Trump's voter-fraud commission was hit with a new federal lawsuit from one of its own members, Maine Secretary of State Matt Dunlap, one of 4 Democrats on the 11-member board. Dunlap’s suit alleges that he is being denied access to the commission's records and effectively frozen out of its activities, and thus that the commission is violating a 1972 law requiring transparency and balanced membership for such advisory groups. Kris Kobach, who effectively leads the commission responded in the media, saying that Dunlap’s allegations are mistaken and paranoid, that he has not been left off any communications for nearly two months because the commission hasn’t done anything in that time. Kobach blamed the lack of activist on the burden of defending against 8 other federal lawsuits challenging aspects of the panel's activities, the arrest of a commission staff member on child pornography charges, and the death of another Democrat on the commission, former Arkansas state legislator David Dunn.
On Monday, as the Department of Homeland Security prepared to extend the residency permits of tens of thousands of Hondurans living in the United States, White House Chief of Staff John Kelly called Acting Secretary Elaine Duke to pressure her to expel them. Duke refused to reverse her decision and was angered by what she felt was a politically driven intrusion by Kelly and Tom Bossert, the White House Homeland Security Adviser, who also called her. While Duke decided to end the Temporary Protected Status of 2,500 Nicaraguans, she granted a 6-month extension to 50,000 Hondurans whose TPS residency the White House wanted revoked. Sources told the Washington Post that Duke plans to resign.
The Senate Judiciary Committee voted 11-9 to advance Trump’s nominee to fill a vacancy on the 8th Circuit Court of Appeals despite the fact that Leonard Steven Grasz of Nebraska was unanimously deemed “not qualified” to be a judge by the American Bar Association. ABA members raised concerns that Grasz would be “unable to separate his role as an advocate from that of a judge,” given his record on such issues as abortion. Among other things, he argued that lower courts should be able to overrule Supreme Court decisions on abortion rights because “abortion jurisprudence is, to a significant extent, a word game.”
The GOP tax bill in the Senate looks quite different from the one recently passed by the House Ways and Means Committee by a partisan vote. The Senate bill has more individual tax brackets than the House bill (7 instead of 4); it fully repeals the state and local tax deduction, which has become a must-save item for moderate Republicans in the House (the House bill repealed the deduction for state and local income and sales taxes, but preserved the property tax deduction up to $10,000); the Senate bill does not repeal the Estate Tax, as the House bill does, but will limit the number of families affected by it; and the Senate bill maintains a provision to allow individuals to write off medical expenses that exceed a certain amount of their income, something the House bill scrapped entirely.

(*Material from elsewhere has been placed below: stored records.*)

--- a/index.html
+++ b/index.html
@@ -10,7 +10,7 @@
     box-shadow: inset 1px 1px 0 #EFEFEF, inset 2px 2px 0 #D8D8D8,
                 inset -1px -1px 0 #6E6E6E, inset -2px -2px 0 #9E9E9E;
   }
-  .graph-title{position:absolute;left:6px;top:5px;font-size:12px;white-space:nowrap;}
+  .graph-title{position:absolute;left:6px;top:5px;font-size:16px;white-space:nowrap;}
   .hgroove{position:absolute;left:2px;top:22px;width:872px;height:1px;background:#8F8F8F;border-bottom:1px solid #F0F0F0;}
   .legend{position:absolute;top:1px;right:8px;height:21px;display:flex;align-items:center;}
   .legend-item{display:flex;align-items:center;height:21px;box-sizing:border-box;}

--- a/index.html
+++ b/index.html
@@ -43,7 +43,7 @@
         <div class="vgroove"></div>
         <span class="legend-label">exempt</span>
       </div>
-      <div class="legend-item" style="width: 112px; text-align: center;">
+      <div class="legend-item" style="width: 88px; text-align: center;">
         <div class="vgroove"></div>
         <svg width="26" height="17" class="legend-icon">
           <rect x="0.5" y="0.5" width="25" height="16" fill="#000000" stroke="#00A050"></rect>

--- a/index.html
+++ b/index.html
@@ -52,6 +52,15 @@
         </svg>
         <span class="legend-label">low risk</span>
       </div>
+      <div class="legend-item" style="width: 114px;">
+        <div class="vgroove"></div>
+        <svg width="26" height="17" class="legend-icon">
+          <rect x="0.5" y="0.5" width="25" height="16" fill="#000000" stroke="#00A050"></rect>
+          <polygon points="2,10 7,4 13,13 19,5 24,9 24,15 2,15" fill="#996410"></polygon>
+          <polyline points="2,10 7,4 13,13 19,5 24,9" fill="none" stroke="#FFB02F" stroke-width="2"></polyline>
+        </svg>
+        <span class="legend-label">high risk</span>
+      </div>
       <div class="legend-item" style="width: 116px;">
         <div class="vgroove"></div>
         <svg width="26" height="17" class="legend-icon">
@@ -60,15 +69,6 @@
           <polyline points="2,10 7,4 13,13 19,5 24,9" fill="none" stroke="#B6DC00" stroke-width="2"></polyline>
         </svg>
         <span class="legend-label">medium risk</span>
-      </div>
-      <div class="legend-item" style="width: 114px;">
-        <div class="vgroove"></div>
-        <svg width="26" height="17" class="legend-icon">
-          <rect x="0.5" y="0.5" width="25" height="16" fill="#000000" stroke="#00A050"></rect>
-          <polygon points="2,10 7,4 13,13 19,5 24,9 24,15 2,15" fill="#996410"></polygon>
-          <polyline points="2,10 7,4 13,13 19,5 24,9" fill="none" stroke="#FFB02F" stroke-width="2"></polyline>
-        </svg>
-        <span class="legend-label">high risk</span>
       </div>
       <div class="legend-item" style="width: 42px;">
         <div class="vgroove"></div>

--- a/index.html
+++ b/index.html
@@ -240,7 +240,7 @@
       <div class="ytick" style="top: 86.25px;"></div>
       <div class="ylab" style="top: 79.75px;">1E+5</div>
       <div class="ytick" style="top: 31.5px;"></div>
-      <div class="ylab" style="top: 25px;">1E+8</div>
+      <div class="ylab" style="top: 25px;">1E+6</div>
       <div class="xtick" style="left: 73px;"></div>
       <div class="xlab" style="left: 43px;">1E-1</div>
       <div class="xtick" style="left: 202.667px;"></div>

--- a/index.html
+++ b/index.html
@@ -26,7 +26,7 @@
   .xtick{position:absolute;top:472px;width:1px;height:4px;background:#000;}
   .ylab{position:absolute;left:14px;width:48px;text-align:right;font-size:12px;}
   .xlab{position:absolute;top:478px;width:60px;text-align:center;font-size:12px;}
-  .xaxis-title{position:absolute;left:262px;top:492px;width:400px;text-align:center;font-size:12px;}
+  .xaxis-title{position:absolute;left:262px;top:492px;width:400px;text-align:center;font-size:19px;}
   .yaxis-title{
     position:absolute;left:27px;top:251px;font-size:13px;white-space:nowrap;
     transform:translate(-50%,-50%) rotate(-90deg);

Roy Moore, the Alabama Republican candidate to replace Jeff Sessions in the Senate, is alleged to have molested a 14 year old girl in 1979, when he was an Assistant District Attorney. 3 other women, between the ages of 16 and 18, also allege that Moore asked them on dates and/or kissed them around the same time period, when he was in his 30s. While the GOP was relatively quick to embrace Moore after he defeated Luther Strange in the primary, many have quickly called for him to step aside in advance of next month’s election (though most have qualified that he should do so *if the allegations are true*). Moore denies the allegations.